The code has a series of separate goals to fulfill, and thus a modular programming approach is favoured. Preprocessing is shared by all codes and done with the shell file TileDataset.sh. Thereafter, the following blocks are suggested:
- DataLoader : Dataloading should be done using the DataLoader class, which is in the DataLoader subfolder. The class contains both a Data Generator (for inference), and a pytorch Data Module (for training). Important are the keywords arguments dim (dimension of the patch), vis_level (magnification level), and inference (boolean).
- Model: Models are stored in the Model subfolder. Generally, pre-written code should be imported from pytorch to minimize code error. Modified generic model are stored in small capital letter when needed (e.g. unet, resnet, where the latter are used for autoencoding). Code in Capital letters (e.g. AutoEncoding) will contains a full pytorch modular construction, and answer to a specific problem. These models may have a specific main examplar, but should generally be used and defined as a standalone.

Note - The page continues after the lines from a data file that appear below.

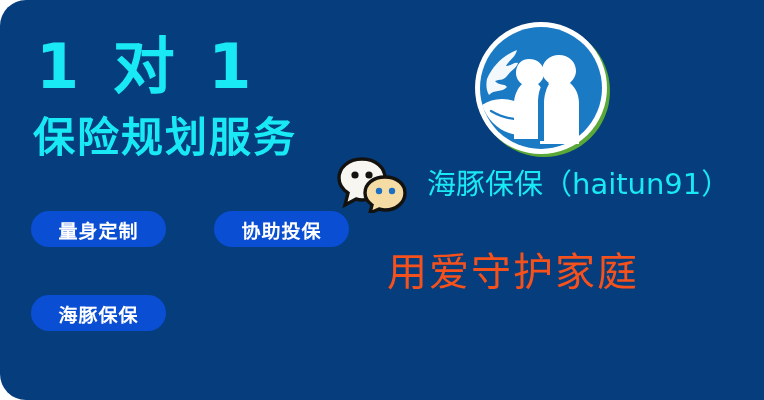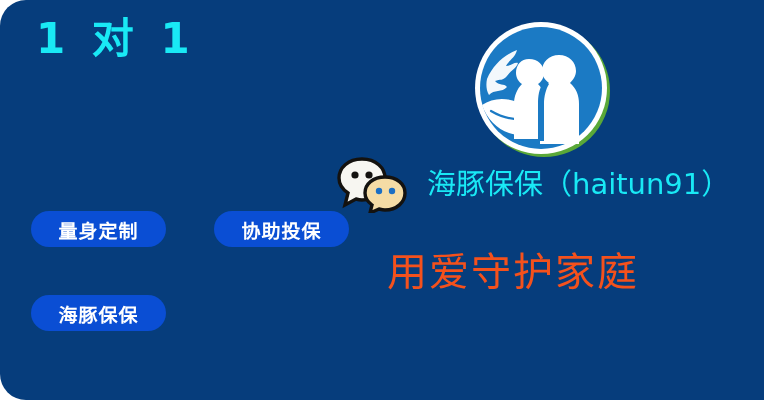--- a/index.html
+++ b/index.html
@@ -27,22 +27,22 @@
     position: absolute;
     left: 0;
     top: 0;
     width: 360px;
     height: 400px;
   }
 
   .headline-1 {
     position: absolute;
     left: 36px;
-    top: 18px;
-    font-size: 42px;
+    top: 36px;
+    font-size: 62px;
     line-height: 1;
     font-weight: bold;
     color: #19e9f5;
     letter-spacing: 6px;
     white-space: nowrap;
     font-family: "DejaVu Sans", "Liberation Sans", sans-serif;
   }
 
   .headline-2 {
     position: absolute;
@@ -132,20 +132,21 @@
 </style>
 </head>
 <body>
 
 <div class="banner">
 
   <div class="left-block">
 
     <div class="headline-1">1 对 1</div>
 
+    <div class="headline-2">保险规划服务</div>
 
     <div class="pill-grid">
       <div class="pill">量身定制</div>
       <div class="pill">协助投保</div>
       <div class="pill">海豚保保</div>
     </div>
   </div>
 
   <div class="logo-wrap">
     <svg width="142" height="142" viewBox="0 0 142 142" aria-hidden="true">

- Losses : Subfolder containing non-generic loss functions
- Training : This contains main codes to train models; for instance, Image_Classifier can be used for tile-wise classification. All training codes use a
config file
as an input. Please see the wiki (configuration file page or Introduction to Config File) for details on how to set up the configuration file. - Inference : Subfolder containing the assembled application, e.g. clustering, autoencoding, classifying. Each application will 1. load the DataLoader and data, 2. load the model, and perform training in batches and return the results.
- wsi_core : Extracted snippet from the CLAM project that extract patches contours and remove background.
Currently, the class Visualize can provide two funtions,
- Creating the heatmap for visualizing the tumorous and normal areas;
- Investigating and visualizing the feature vectors by dimension reduction approaches.
Besides, the FeatureEmbedding_vis_app.py can visaulize the 3D dimension reduction results of different patients using a web app.